= Noblemaire principle =

Method of determining UN staff compensation

The Noblemaire Principle is the foundational basis used by the United Nations (UN) and its common system to determine the conditions of service and base salary levels for staff in the Professional and higher categories. The primary purpose of the Noblemaire Principle is to ensure that the United Nations can attract and retain the best talent from around the world.

== Background ==
Named after Georges Noblemaire, a French diplomat who chaired a 1921 League of Nations committee on the organization of the Secretariat, the principle establishes that international civil servants should be compensated at a level that allows the organization to recruit from all Member States, including the one with the highest salary levels, and which ensures equal pay for work of equal value regardless of the employee's nationality. Under this framework, the salaries of UN Professional staff are determined by reference to those applicable in the civil service of the country with the highest pay levels, known as the "comparator" civil service. The principle has been codified and administered by the International Civil Service Commission (ICSC), an independent expert body established by the UN General Assembly in 1975 to regulate conditions of service across the UN common system.

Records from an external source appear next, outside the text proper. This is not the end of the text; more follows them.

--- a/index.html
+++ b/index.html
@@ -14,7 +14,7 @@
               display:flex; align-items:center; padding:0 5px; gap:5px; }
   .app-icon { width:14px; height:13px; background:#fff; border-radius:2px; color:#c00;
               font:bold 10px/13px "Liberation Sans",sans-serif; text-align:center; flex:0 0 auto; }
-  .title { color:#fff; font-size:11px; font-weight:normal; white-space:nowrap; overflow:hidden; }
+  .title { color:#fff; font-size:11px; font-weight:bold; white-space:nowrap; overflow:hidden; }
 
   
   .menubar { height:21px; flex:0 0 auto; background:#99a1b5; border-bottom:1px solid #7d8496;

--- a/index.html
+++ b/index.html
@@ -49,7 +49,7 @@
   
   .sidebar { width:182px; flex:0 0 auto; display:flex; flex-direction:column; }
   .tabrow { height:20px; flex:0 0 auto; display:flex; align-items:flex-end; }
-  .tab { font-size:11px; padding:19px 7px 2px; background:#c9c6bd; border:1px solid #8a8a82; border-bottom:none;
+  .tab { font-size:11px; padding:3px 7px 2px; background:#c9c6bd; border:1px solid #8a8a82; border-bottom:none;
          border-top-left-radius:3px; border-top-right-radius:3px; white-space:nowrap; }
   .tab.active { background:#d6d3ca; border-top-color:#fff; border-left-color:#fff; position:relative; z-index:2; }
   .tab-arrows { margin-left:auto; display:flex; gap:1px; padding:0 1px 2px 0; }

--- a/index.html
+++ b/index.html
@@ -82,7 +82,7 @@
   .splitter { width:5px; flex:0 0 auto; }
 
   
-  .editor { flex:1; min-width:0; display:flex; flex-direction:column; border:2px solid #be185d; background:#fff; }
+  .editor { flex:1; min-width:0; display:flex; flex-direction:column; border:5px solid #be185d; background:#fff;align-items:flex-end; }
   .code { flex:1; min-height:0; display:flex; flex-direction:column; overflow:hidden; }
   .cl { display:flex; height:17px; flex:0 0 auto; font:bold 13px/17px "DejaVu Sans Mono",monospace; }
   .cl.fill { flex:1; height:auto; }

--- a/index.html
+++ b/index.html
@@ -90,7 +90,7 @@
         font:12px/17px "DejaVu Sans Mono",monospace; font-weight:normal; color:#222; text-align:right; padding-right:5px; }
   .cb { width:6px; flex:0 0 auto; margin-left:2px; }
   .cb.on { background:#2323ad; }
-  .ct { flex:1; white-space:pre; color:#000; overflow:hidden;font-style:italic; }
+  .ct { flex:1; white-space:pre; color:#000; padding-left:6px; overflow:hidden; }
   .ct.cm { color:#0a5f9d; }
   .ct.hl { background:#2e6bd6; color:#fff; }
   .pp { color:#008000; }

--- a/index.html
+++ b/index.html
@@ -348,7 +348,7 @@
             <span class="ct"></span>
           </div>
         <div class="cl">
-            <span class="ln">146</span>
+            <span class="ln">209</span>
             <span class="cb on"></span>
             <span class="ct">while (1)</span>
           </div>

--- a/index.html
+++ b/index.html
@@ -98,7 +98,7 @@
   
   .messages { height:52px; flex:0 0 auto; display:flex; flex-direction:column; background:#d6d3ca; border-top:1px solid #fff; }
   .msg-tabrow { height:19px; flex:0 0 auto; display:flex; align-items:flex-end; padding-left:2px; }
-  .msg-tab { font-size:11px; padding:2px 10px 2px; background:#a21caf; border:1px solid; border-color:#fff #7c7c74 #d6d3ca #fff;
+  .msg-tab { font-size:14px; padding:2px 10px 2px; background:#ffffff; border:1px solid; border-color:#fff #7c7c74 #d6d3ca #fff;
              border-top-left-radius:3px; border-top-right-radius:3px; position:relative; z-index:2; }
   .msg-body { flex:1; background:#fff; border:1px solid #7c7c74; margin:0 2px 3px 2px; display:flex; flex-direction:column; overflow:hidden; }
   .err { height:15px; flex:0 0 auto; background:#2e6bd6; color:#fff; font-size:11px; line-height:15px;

By aligning international compensation with the highest-paying national civil service, the UN aims to prevent a situation where citizens of high-income countries are financially disincentivized from joining the international civil service. Human Resources industry data consistently show that professionals generally will not leave their current employer for a new organization without a meaningful salary premium. HR practitioners and career specialists recommend professionals target a standard salary increase of 15 to 25 percent when changing companies. The ICSC regularly reviews UN compensation packages to ensure they remain competitive, arguing that adequate remuneration is essential for maintaining a highly skilled, diverse, and geographically representative workforce capable of executing the complex mandates of the UN system.

Since the inception of the United Nations in 1945, the United States federal civil service has served as the comparator under the Noblemaire Principle. The relationship between UN salaries and the comparator is measured through the net remuneration margin, which compares US federal civil service salaries in Washington, D.C., to UN salaries in New York, adjusted for cost-of-living differences. Over the years, the UN General Assembly has established a target margin range of 10 to 20 percent above the US civil service to account for the expatriate nature of international service and the requirement to recruit globally. As of recent ICSC reviews, the margin is at approximately 17 percent, in the range that market research identifies as the minimum premium professionals typically require before agreeing to change employers.

However, periodic reviews by the ICSC have revealed that several countries now offer civil service compensation packages that exceed those of the US federal civil service, complicating the application of the Noblemaire Principle at the UN. In its mandate to identify the directly comparable national civil service, the ICSC has found that the total compensation packages of both the German and Swiss civil services (in addition to several other countries) are significantly higher than that of the US federal civil service. Despite these findings, the ICSC and the General Assembly have to date retained the United States as the comparator, citing the size, structure, and comparability of the US federal system.